▶ _EXERCISE DETAILS_: Only lines that contain the word "Imagen" are to be returned from the data below.

▶ _DATA FOR ANALYSIS_:
□ □ □ □ □ □ □

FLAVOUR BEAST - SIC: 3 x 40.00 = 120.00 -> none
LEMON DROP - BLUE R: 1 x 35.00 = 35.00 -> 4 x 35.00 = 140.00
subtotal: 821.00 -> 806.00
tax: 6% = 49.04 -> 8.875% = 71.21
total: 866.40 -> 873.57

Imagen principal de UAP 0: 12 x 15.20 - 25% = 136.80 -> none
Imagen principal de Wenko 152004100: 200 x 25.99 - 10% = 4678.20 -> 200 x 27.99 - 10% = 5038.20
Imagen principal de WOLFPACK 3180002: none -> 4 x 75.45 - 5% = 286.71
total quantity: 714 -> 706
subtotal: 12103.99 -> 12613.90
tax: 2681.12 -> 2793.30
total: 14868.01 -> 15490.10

□ □ □ □ □ □ □

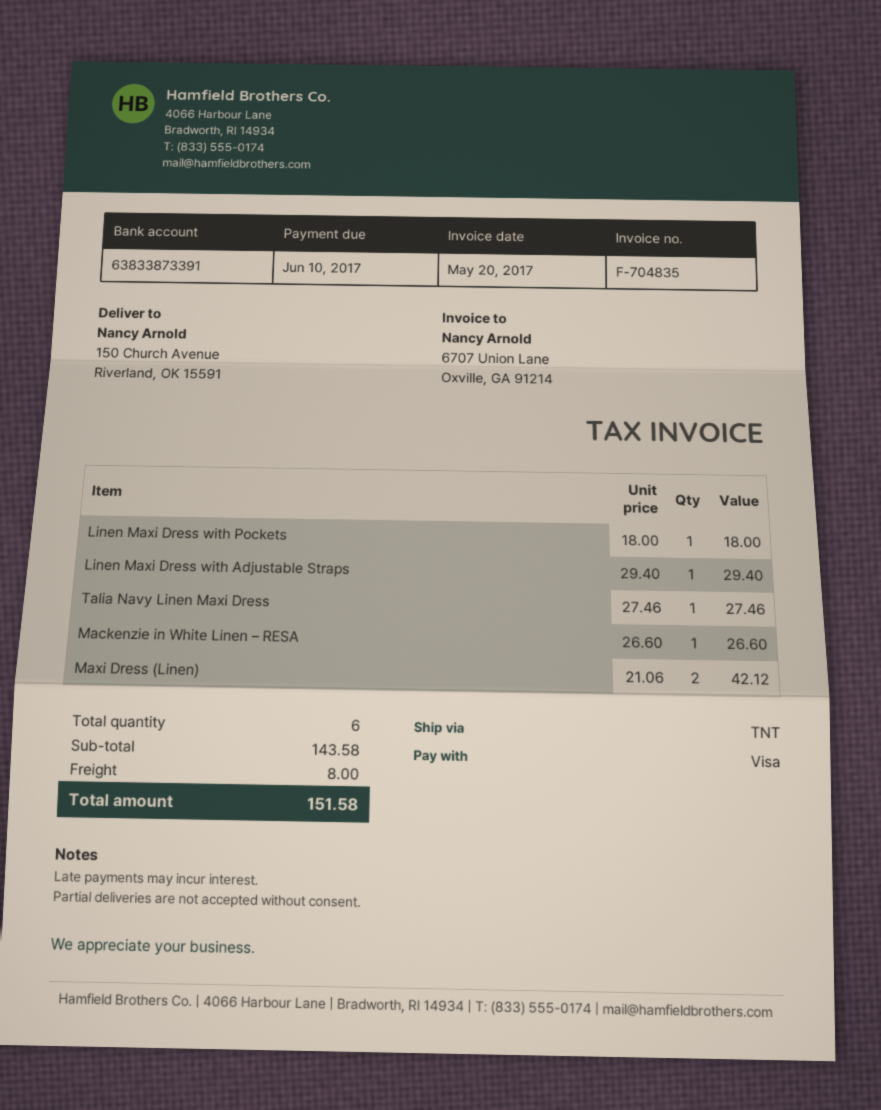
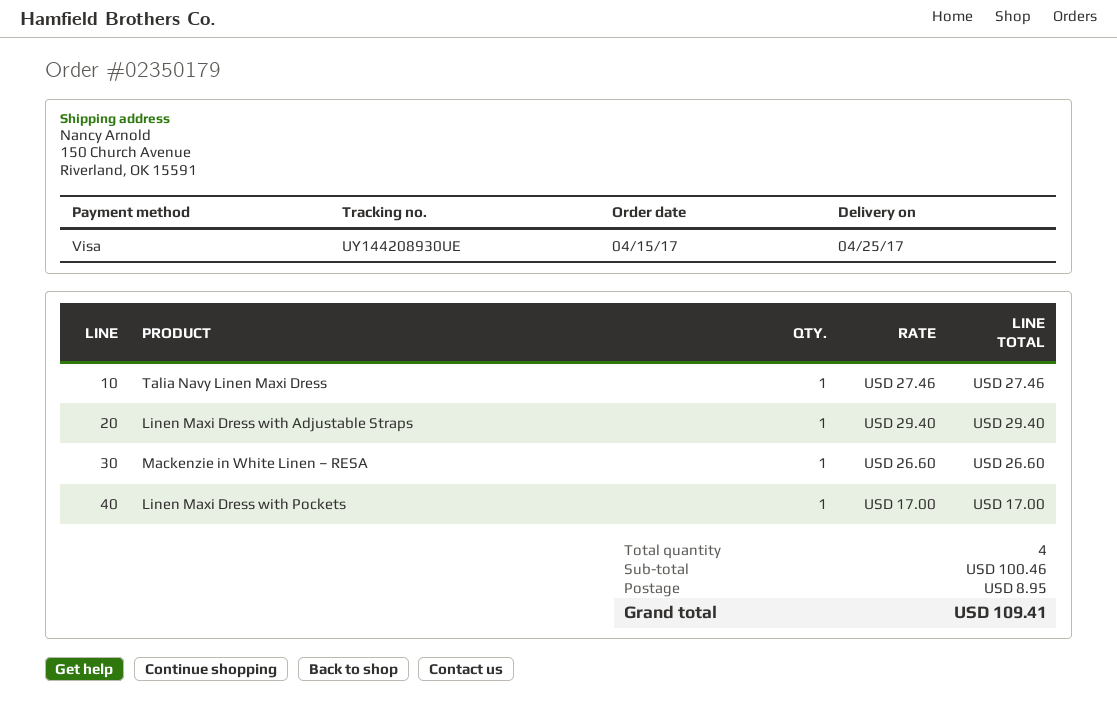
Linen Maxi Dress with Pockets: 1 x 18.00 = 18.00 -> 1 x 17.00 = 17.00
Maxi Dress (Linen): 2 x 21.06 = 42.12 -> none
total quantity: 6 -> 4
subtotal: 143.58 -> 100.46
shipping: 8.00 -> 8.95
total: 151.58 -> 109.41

□ □ □ □ □ □ □

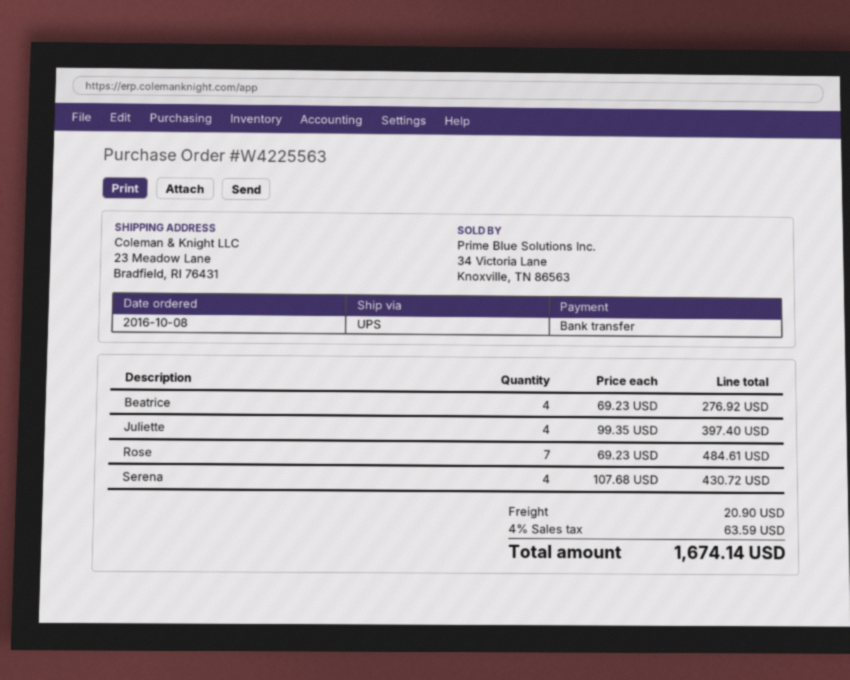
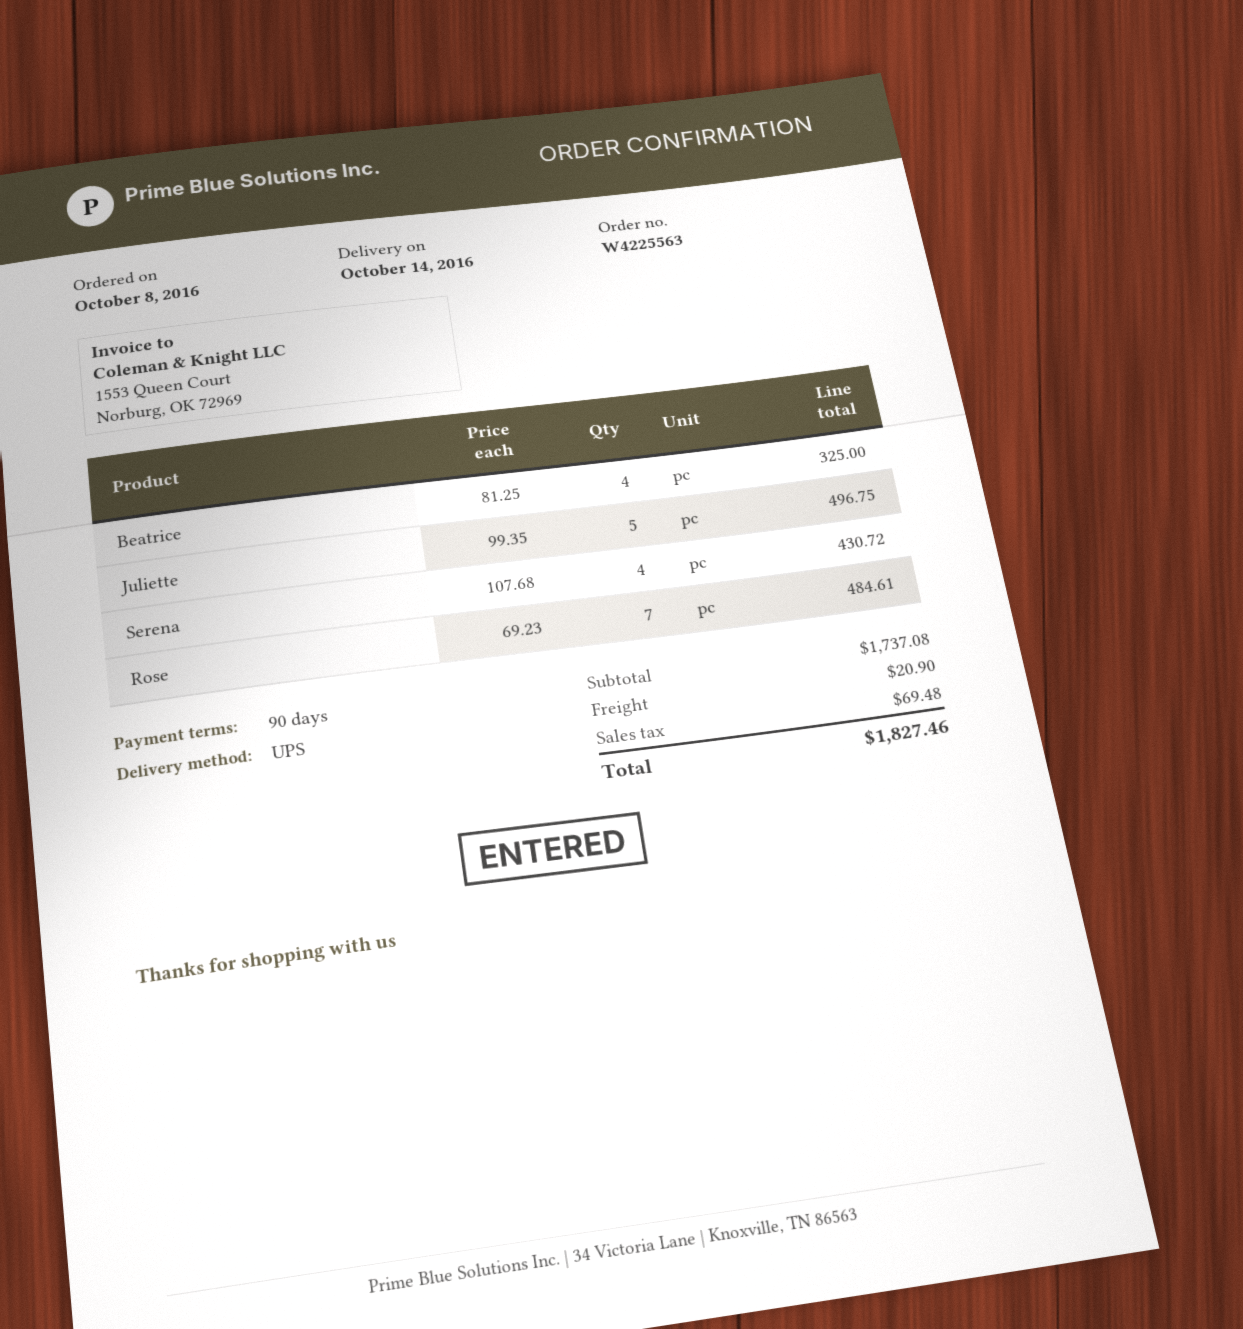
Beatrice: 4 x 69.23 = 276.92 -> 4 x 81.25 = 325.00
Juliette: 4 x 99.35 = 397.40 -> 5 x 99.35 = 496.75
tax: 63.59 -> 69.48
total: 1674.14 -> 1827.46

□ □ □ □ □ □ □

▶ _PROBLEM SOLUTION_:
Imagen principal de UAP 0: 12 x 15.20 - 25% = 136.80 -> none
Imagen principal de Wenko 152004100: 200 x 25.99 - 10% = 4678.20 -> 200 x 27.99 - 10% = 5038.20
Imagen principal de WOLFPACK 3180002: none -> 4 x 75.45 - 5% = 286.71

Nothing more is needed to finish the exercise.